Monday, August 25, 2025

Ecclesiastes Chapter Eight, Kingly Power & Future Judgment

Ecclesiastes 8:4 Where the word of a king is, there is power; and who may say to him, “What are you doing?” [5] He who keeps his command will experience nothing harmful; and a wise man’s heart discerns both time and judgment, [6] because for every matter there is a time and judgment, though the misery of man increases greatly. [7] For he does not know what will happen; so who can tell him when it will occur?

Verse 4, and the beginning of verse 5 both speak about the king’s power (authority) and the hearer’s wisdom to obey his command. Doing so (that is, being lawful in the country one is a citizen of) will keep said citizen from experiencing harm. This harm, of course, would come from law infraction and the penal consequence it incurs.

The king of the OT translates into the authority of the NT. And what does the New Testament say about obedience to civil authority? “Let every soul be subject to the governing authorities. For there is no authority except from God, and the authorities that exist are appointed by God. Therefore whoever resists the authority resists the ordinance of God, and those who resist will bring judgment on themselves. For rulers are not a terror to good works, but to evil. Do you want to be unafraid of the authority? Do what is good, and you will have praise from the same,” Romans 13:1-3.


Why does the Bible put such a concerted emphasis on the idea of civil, human, temporal, authority? The representative authority is a minister of God, in the civil sense, Romans 13:4. How is that? The government, in whatever form it takes, represents authority over the land it occupies and the people governed therein. In other words, human government is a reflection, however pale and imperfect, of God. God is King of kings, and Lord of lords. He is the ultimate Potentate, 1 Timothy 6:15. Focusing on this section of 1 Timothy, we learn a few things about the sovereignty of God. He gives life to all things, verse 13. He is the blessed and only Potentate or sovereign. He alone possesses immortality, dwells in unapproachable light, and is conceded to have both honor and everlasting power, verse 16. It is this same God who commands Christians to obey the civil authority, just as He commanded the Jews to obey their kings during the monarchy.


To preach a disregard to the civil authority flies in the face of the express command, “Render therefore to all their due: taxes to whom taxes are due, customs to whom customs, fear to whom fear, honor to whom honor,” Romans 13:7. Seeing as how this verse follows Paul’s explanation on civil obedience, one may assert that our government and its authority are in view presently. The latter portion of the verse contends with the idea of rebuking the king for a decree he has made. The king possesses authority; as the ruler or head of state, he does not have political peers, so no one may address him as such.The latter portion of verse 5 speaks of the wise man practicing discernment regarding the time and place for judgment. This still alludes to the idea of kingly judgment due the authority vested in him by his position. The king may pass sentence upon a subject to determine the guilt or innocence of a man, and those who keep the king’s command will not experience a harmful judgment.

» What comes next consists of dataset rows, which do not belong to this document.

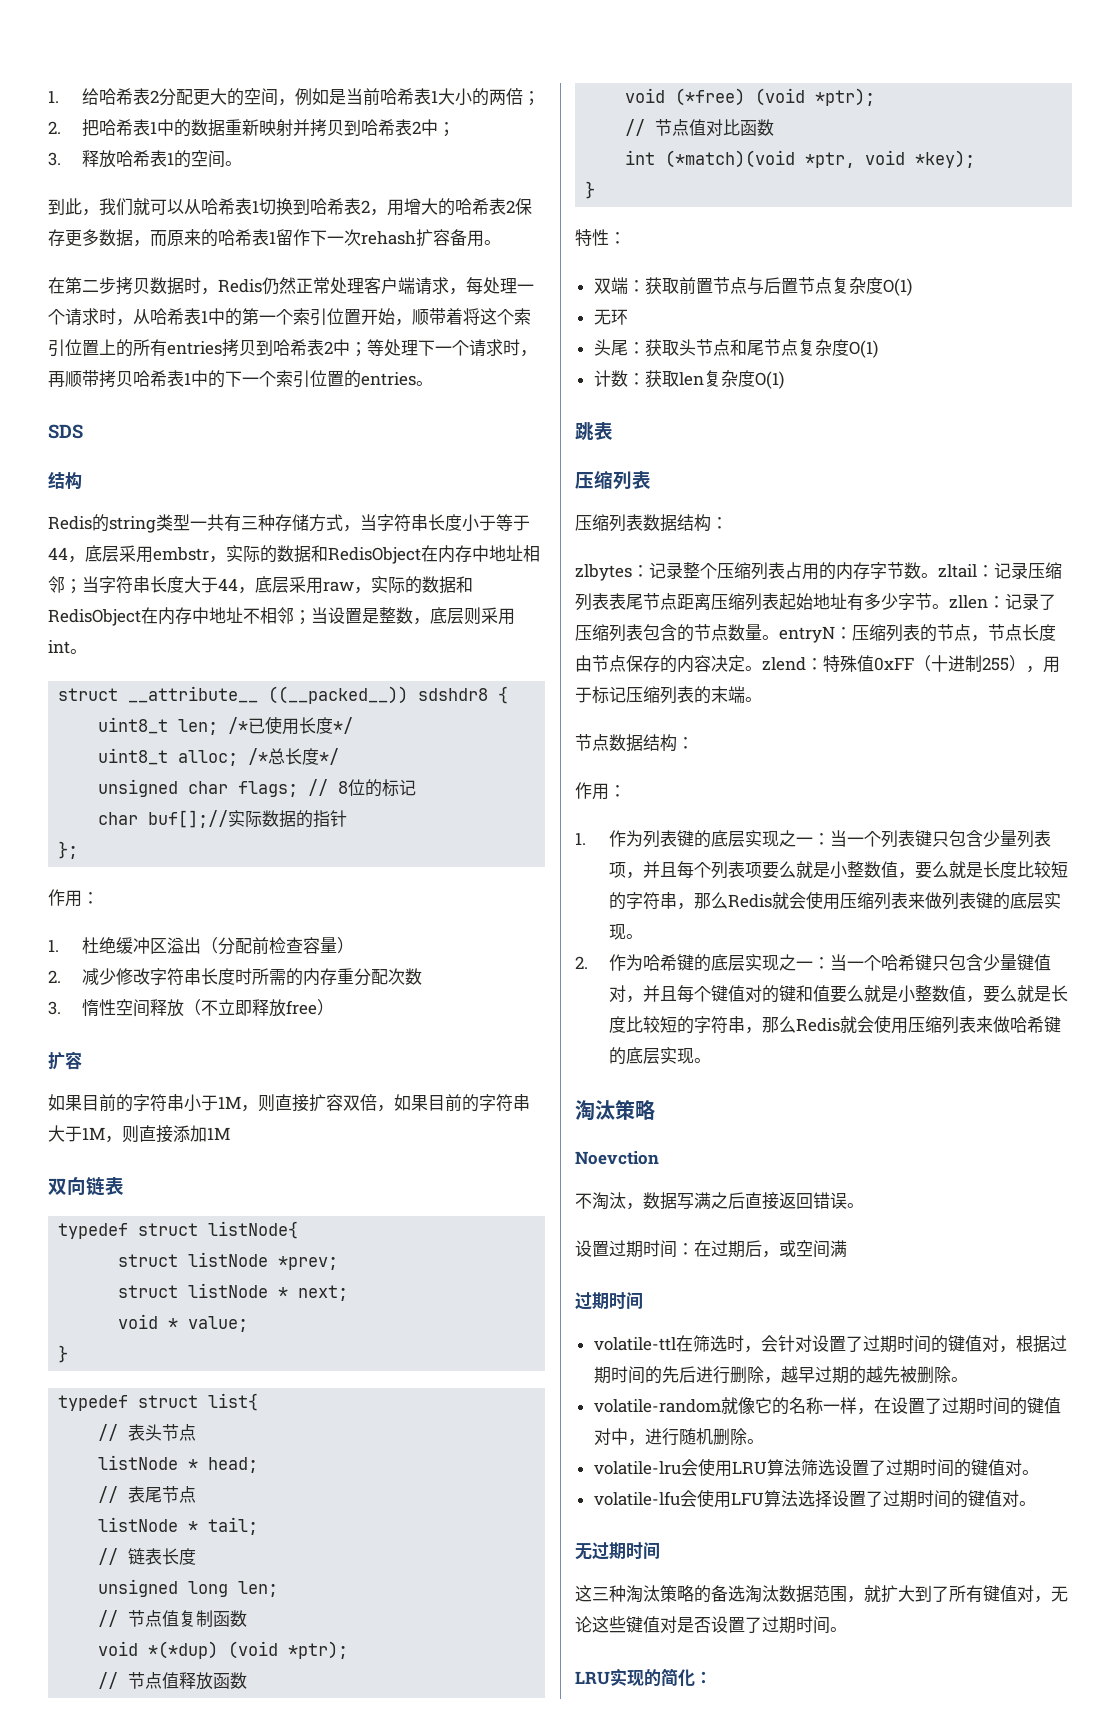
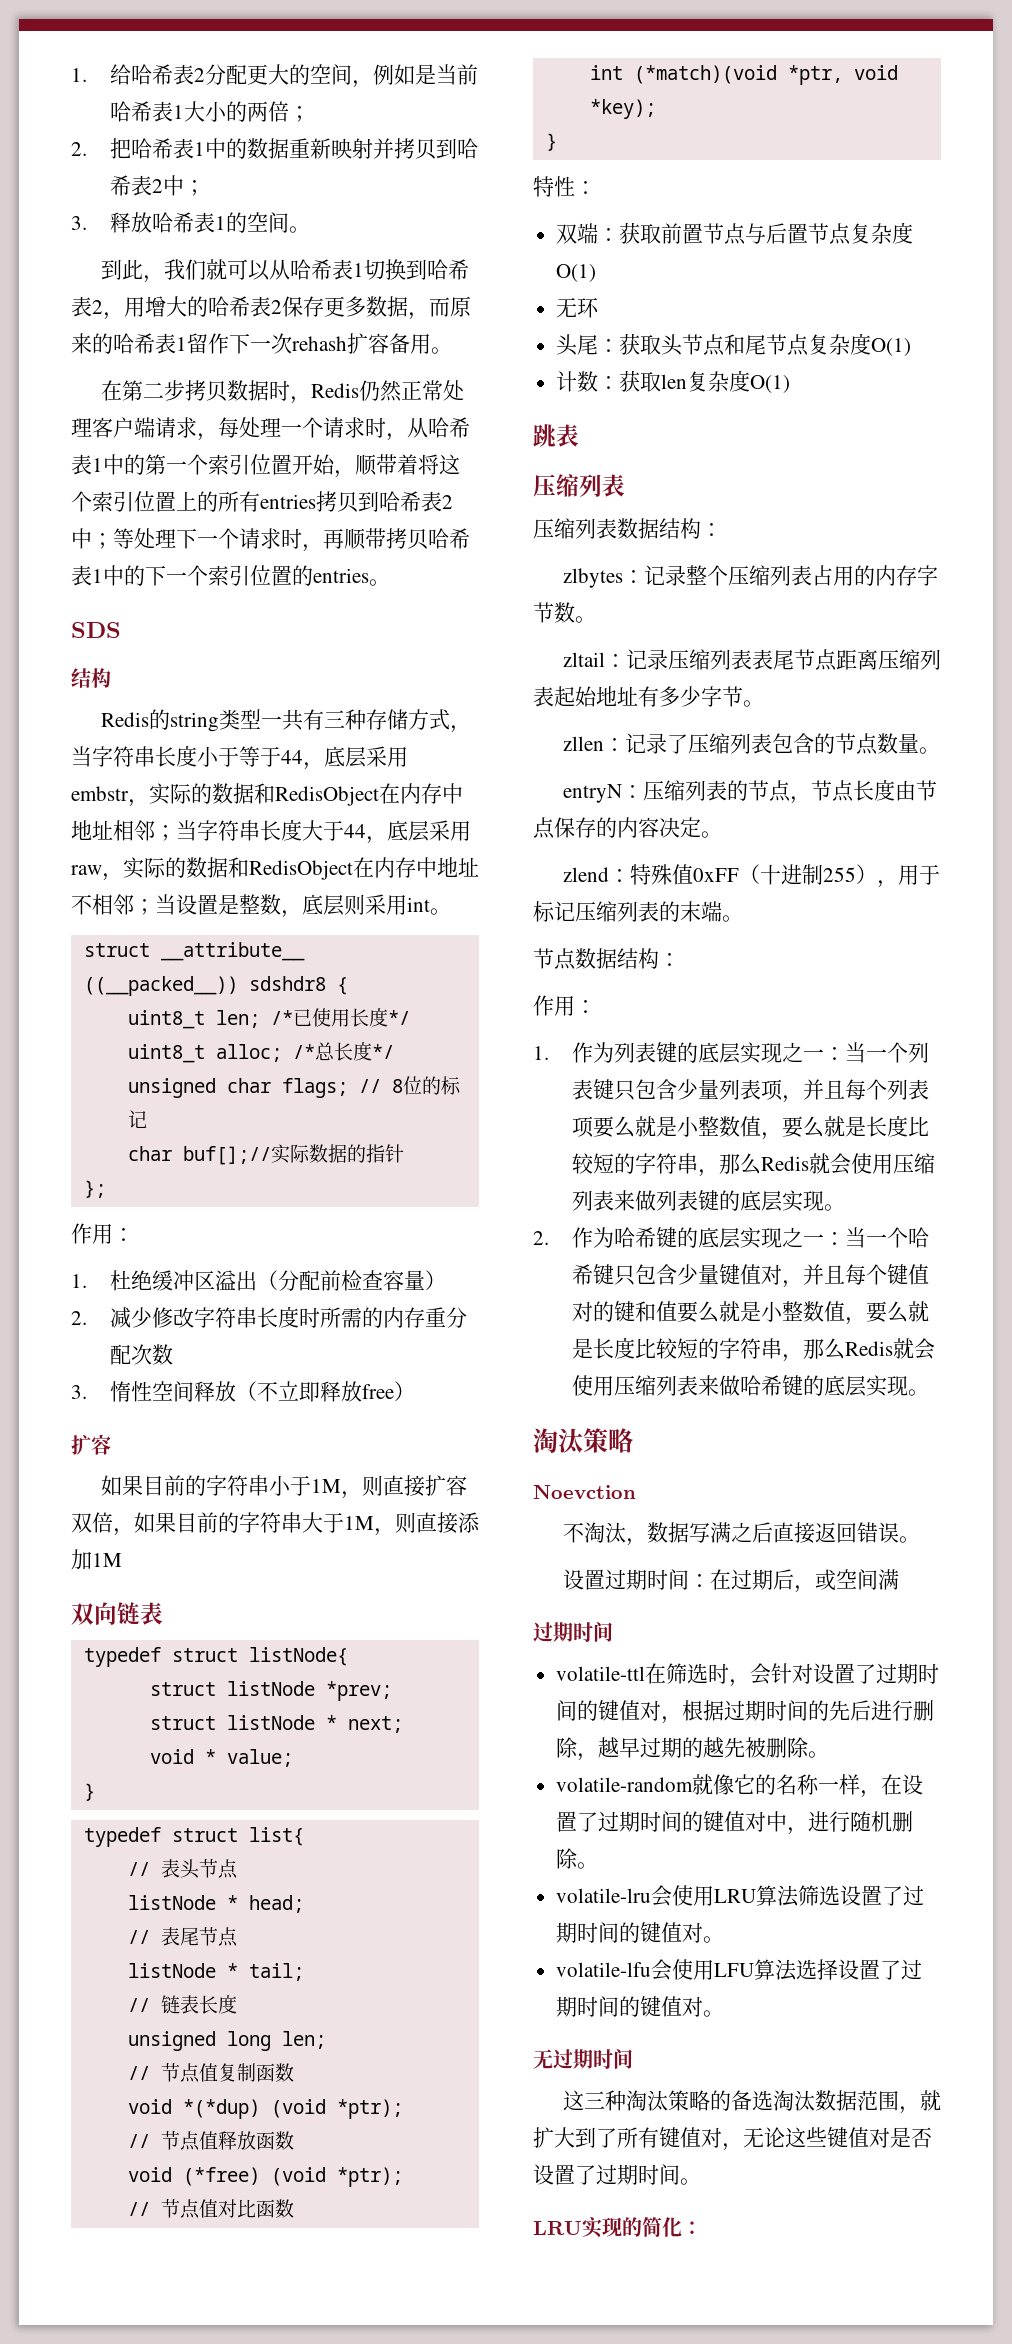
- 记录整个压缩列表占用的内存字节数。zltail：
+ 记录整个压缩列表占用的内存字节数。
+ zltail：
- 记录压缩列表表尾节点距离压缩列表起始地址有多少字节。zllen：
+ 记录压缩列表表尾节点距离压缩列表起始地址有多少字节。
+ zllen：
- 记录了压缩列表包含的节点数量。entryN：
+ 记录了压缩列表包含的节点数量。
+ entryN：
- 压缩列表的节点，节点长度由节点保存的内容决定。zlend：
+ 压缩列表的节点，节点长度由节点保存的内容决定。
+ zlend：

Verse 6 refers the reader back to the opening passage in chapter 3, that under heaven there is a time and season for all things. Now the preacher offers a variation: that there is a time and judgment for every matter. Despite this, the preacher notes the quantitative accumulation of misery in mankind, as we ponder what will happen, or come. The fixation of what is future paralyzes the best of us, and the preacher attributes mounting misery to the anticipation of the unknown bringing calamitous misery on man. The future, like death, is a mystery so immense that it is (humanly speaking) beyond comprehension. Many people, for valid reasons, opt to avoid serious consideration of it. Others obsess, as if knowing might garner them some kind of control over it. Verse 7 borders on the concept of paranoia; man is oblivious of what is next, or about to happen, so who can possibly relate when that unknown thing–whatever that “thing” is–will occur? The king in his authority is among those who cannot do this. The civil position accorded to earthly rule is fixed in the present. No man on earth can see what even the next moment will bring. This domain is God’s alone, see 1 Corinthians 4:5. Rather than focusing on what is to come, that is the time and judgment of a matter, we ought to focus on the present. “Behold, now is the accepted time; behold, now is the day of salvation,” 2 Corinthians 6:2.